For many family dogs, skin disorders develop later in life and are often associated with a hormonal imbalance associated with aging. Hair loss is a common health complication among dogs with a skin disorder and veterinarians will label the condition as black skin disease in dogs. Unfortunately, being told that your dog has black skin disease does not provide a clear diagnosis as this is simply a secondary systemic complication of a greater canine health issue.
If your dog’s veterinarian indicates your dog is suffering from black skin disease, it is important to ask what the underlying cause of the health complication may be. In most cases, black skin disease in dogs is attributed to either a thyroid complication or to an allergy to a food product. To determine what the underlying health complication is, however, your veterinarian will need to run a series of tests. Once the condition is confirmed as related to thyroid or other digestive or hormonal complication, then your vet can begin to provide treatment.
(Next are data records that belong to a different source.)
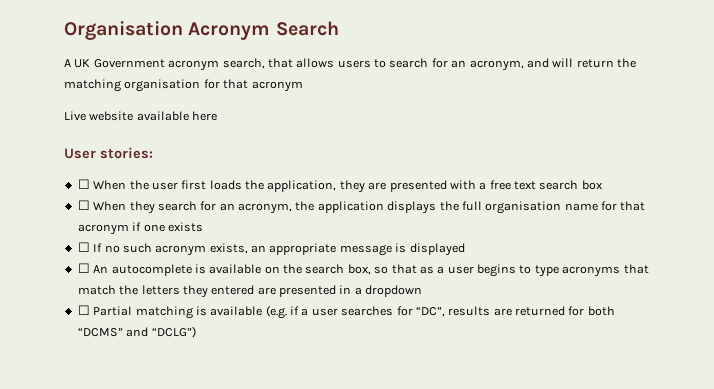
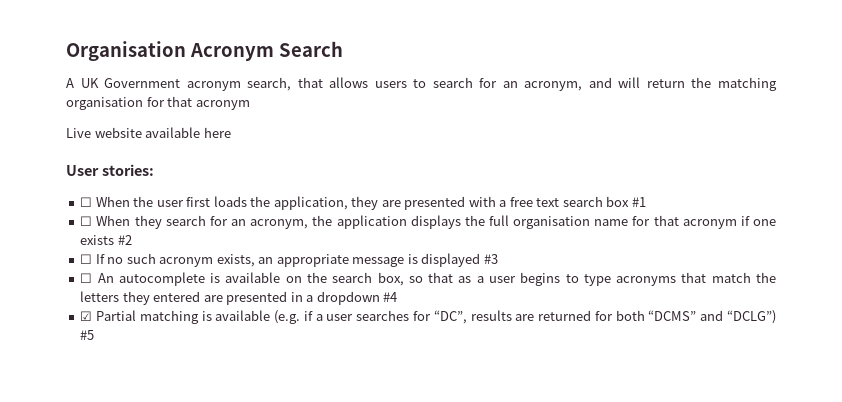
(603, 185) none -> [631,197,646,207] #1
(203, 227) none -> [117,235,132,245] #2
(465, 249) none -> [483,254,498,264] #3
[77,305,90,315] // ☐ -> [383,292,398,302] [80,311,93,321] #4 // ☑
(196, 332) none -> [80,330,95,340] #5

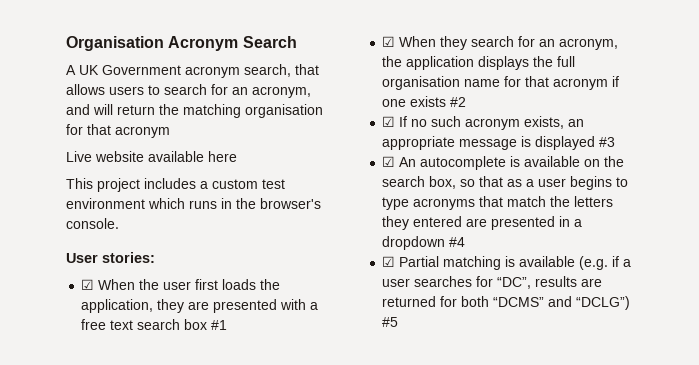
(231, 132) none -> [66,178,285,192] [66,198,321,209] [66,218,119,229] // This project includes a custom test environment which runs in the browser's console.
[80,197,93,207] ☐ -> [81,279,95,290] ☑
[80,216,93,226] ☐ -> [382,36,396,47] ☑
[80,254,93,264] ☐ -> [382,116,396,127] ☑
[80,273,93,283] ☐ -> [382,156,396,167] ☑

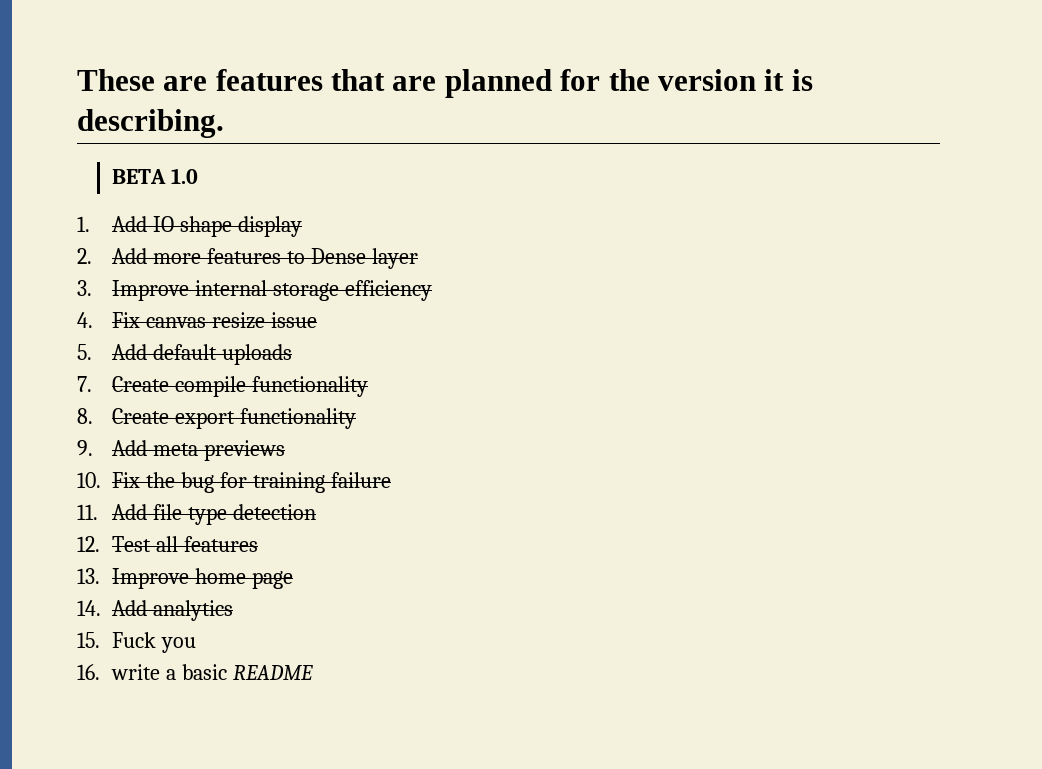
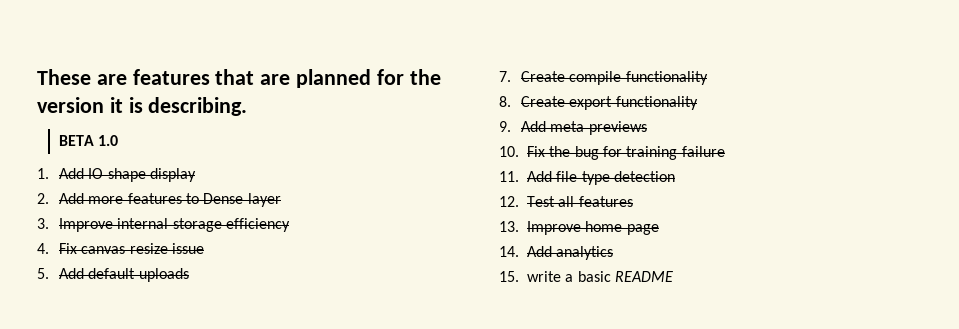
[112,632,197,653] [77,664,100,680] Fuck you // 16. -> (519, 276) none

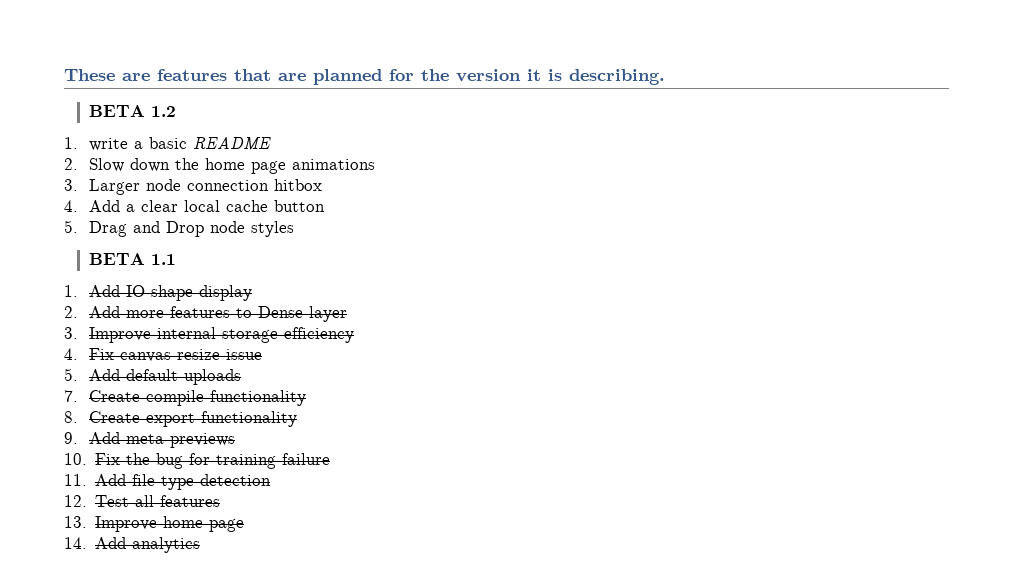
[98,135,119,146] 1.0 -> [150,106,176,117] [64,137,271,151] [64,158,375,174] [64,179,322,195] [64,200,325,212] [64,220,294,237] [88,253,176,265] 1.2 // 1. write a basic README // 2. Slow down the home page animations // 3. Larger node connection hitbox // 4. Add a clear local cache button // 5. Drag and Drop node styles // BETA 1.1
[499,271,673,282] // 15. write a basic README -> (201, 545) none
In the long term, as your dog ages, you can expect there will be many occurrences of skin disorder and the issues associated with black sin disease in your dog will not dissipate easily. In fact, if the complication is associated with a hormonal imbalance, the recurrence of black skin disease is highly anticipated. For some, the complications with aging may attribute to the onset of Parkinson’s disease in dogs, while for others the complications manifest as a skin disorder.
The key to your dog’s optimal health will lie in careful preparation for the long term health complications and recognizing hair loss may be associated with more than simple shedding. With proper veterinarian care, you dog can recover from the condition and realize improvement in health and bring some normalcy to the canine aging process.